(Work order) Every line of the records below that holds the word "absolute" should be copied out.

(Data for review)

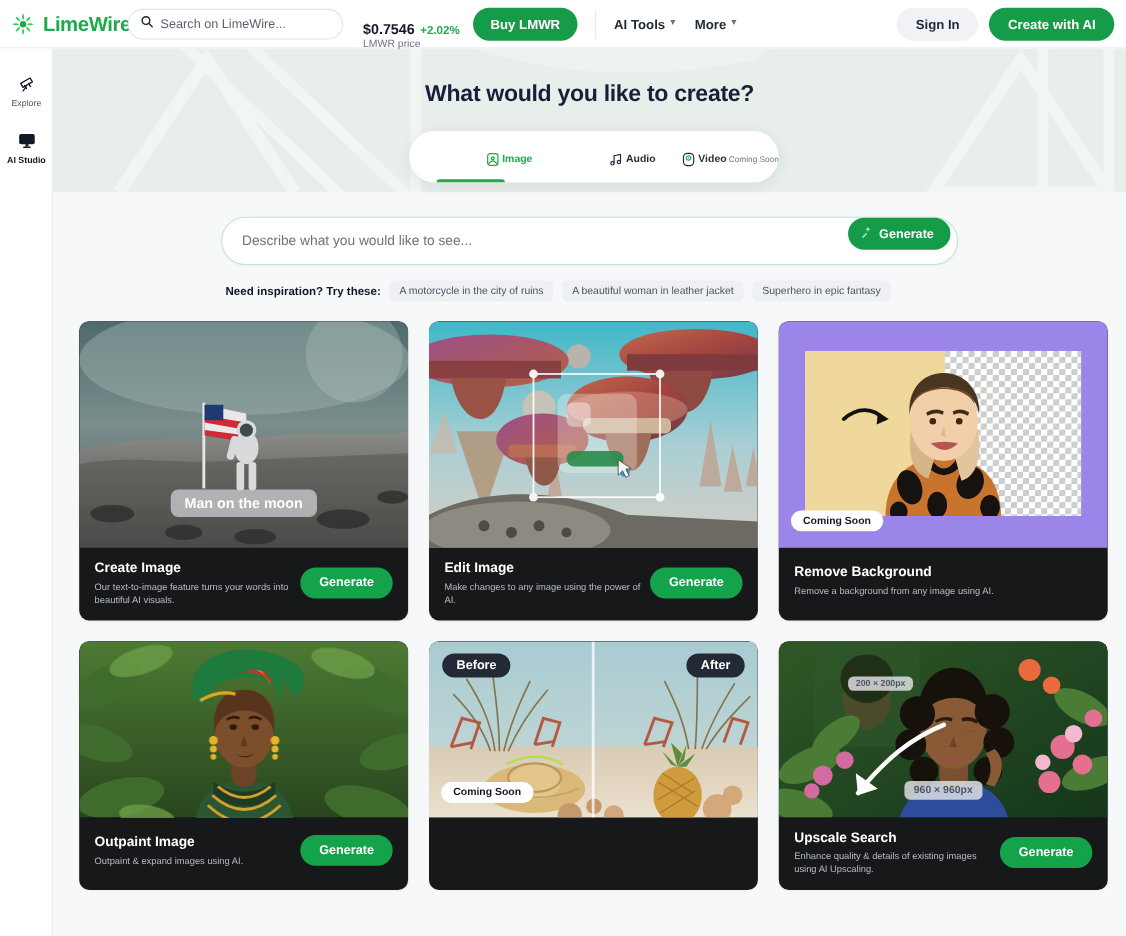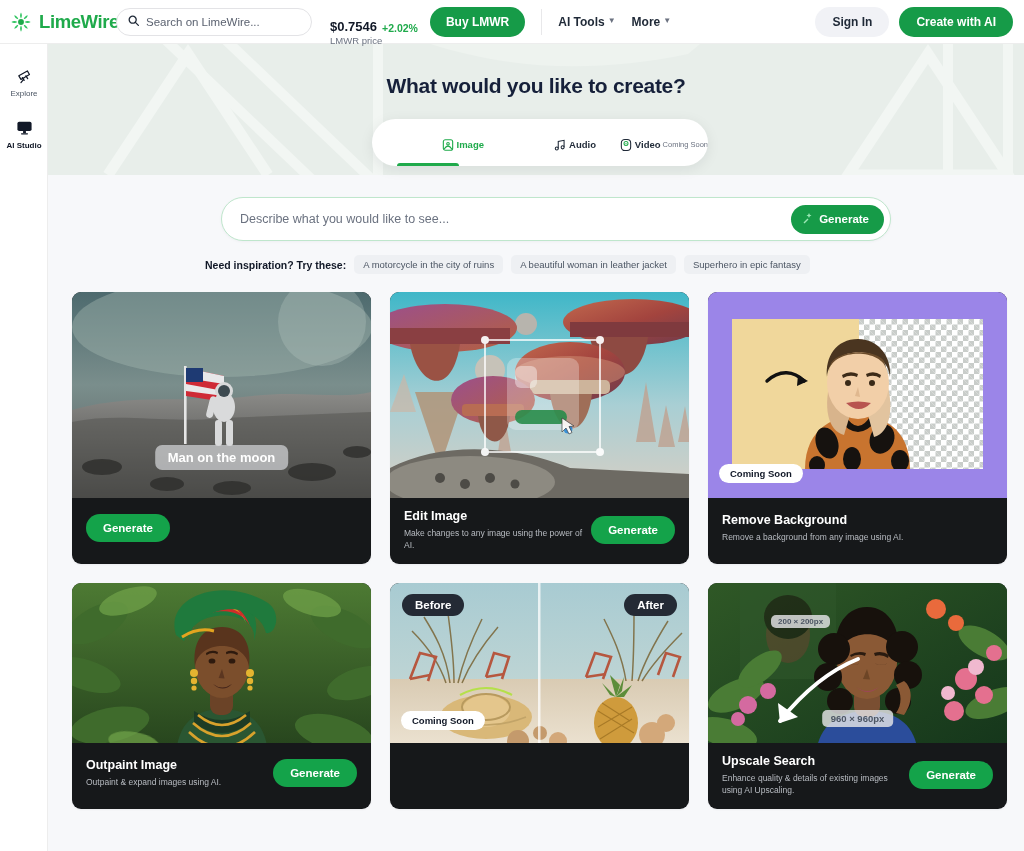--- a/index.html
+++ b/index.html
@@ -115,9 +115,9 @@
   }
   
   .prompt-box {
-    position: absolute; top: 197px; left: 221px; width: 670px; height: 44px;
+    position: absolute; top: 197px; left: 201px; width: 670px; height: 44px;
     background: #fff; border: 1px solid #bfe6cc; border-radius: 999px;
-    display: flex; align-items: center; padding: 0 6px 0 18px; z-index: 10;
+    display: flex; padding: 0 6px 0 18px; z-index: 10;
     box-shadow: 0 1px 3px rgba(16,24,40,0.04);
   }
   .prompt-input {

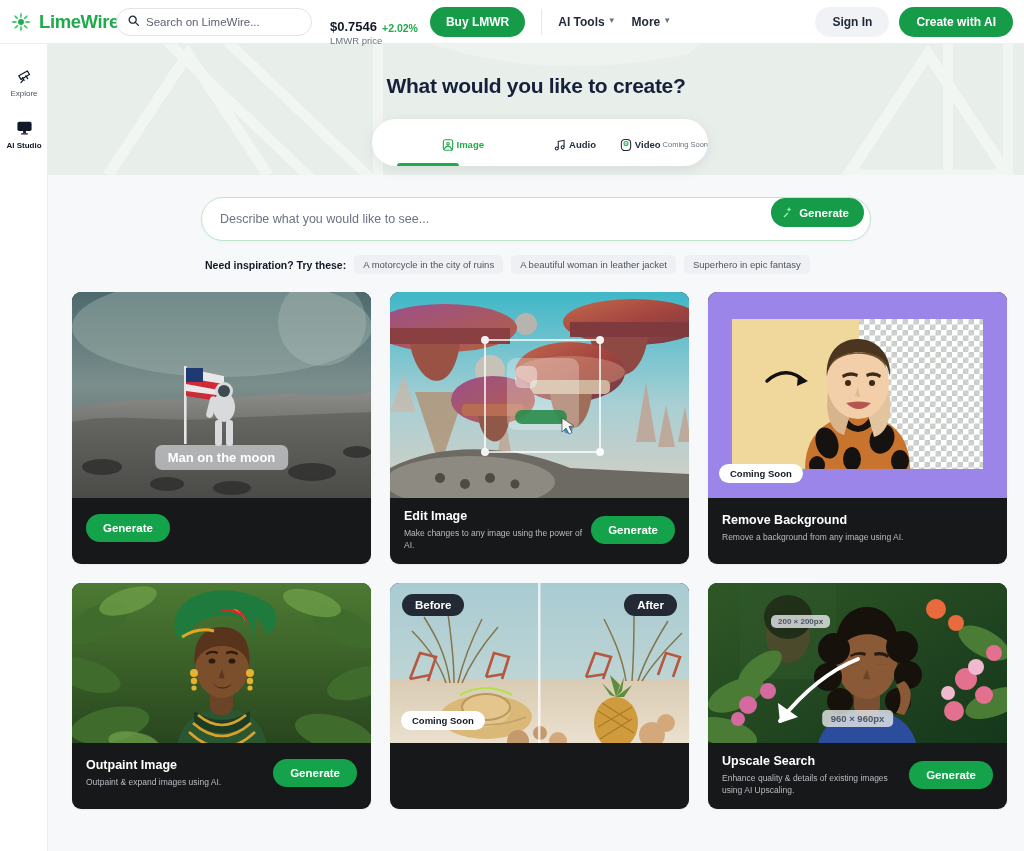--- a/index.html
+++ b/index.html
@@ -394,6 +394,10 @@
       <span class="badge-glass" style="left:50%; transform:translateX(-50%); top:153px;">Man on the moon</span>
     </div>
     <div class="card-body">
+      <div class="card-text">
+        <div class="card-title">Create Image</div>
+        <div class="card-desc">Our text-to-image feature turns your words into beautiful AI visuals.</div>
+      </div>
       <button class="card-gen">Generate</button>
     </div>
   </div>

(Solution for this problem)
-    position: absolute; top: 197px; left: 221px; width: 670px; height: 44px;
+    position: absolute; top: 197px; left: 201px; width: 670px; height: 44px;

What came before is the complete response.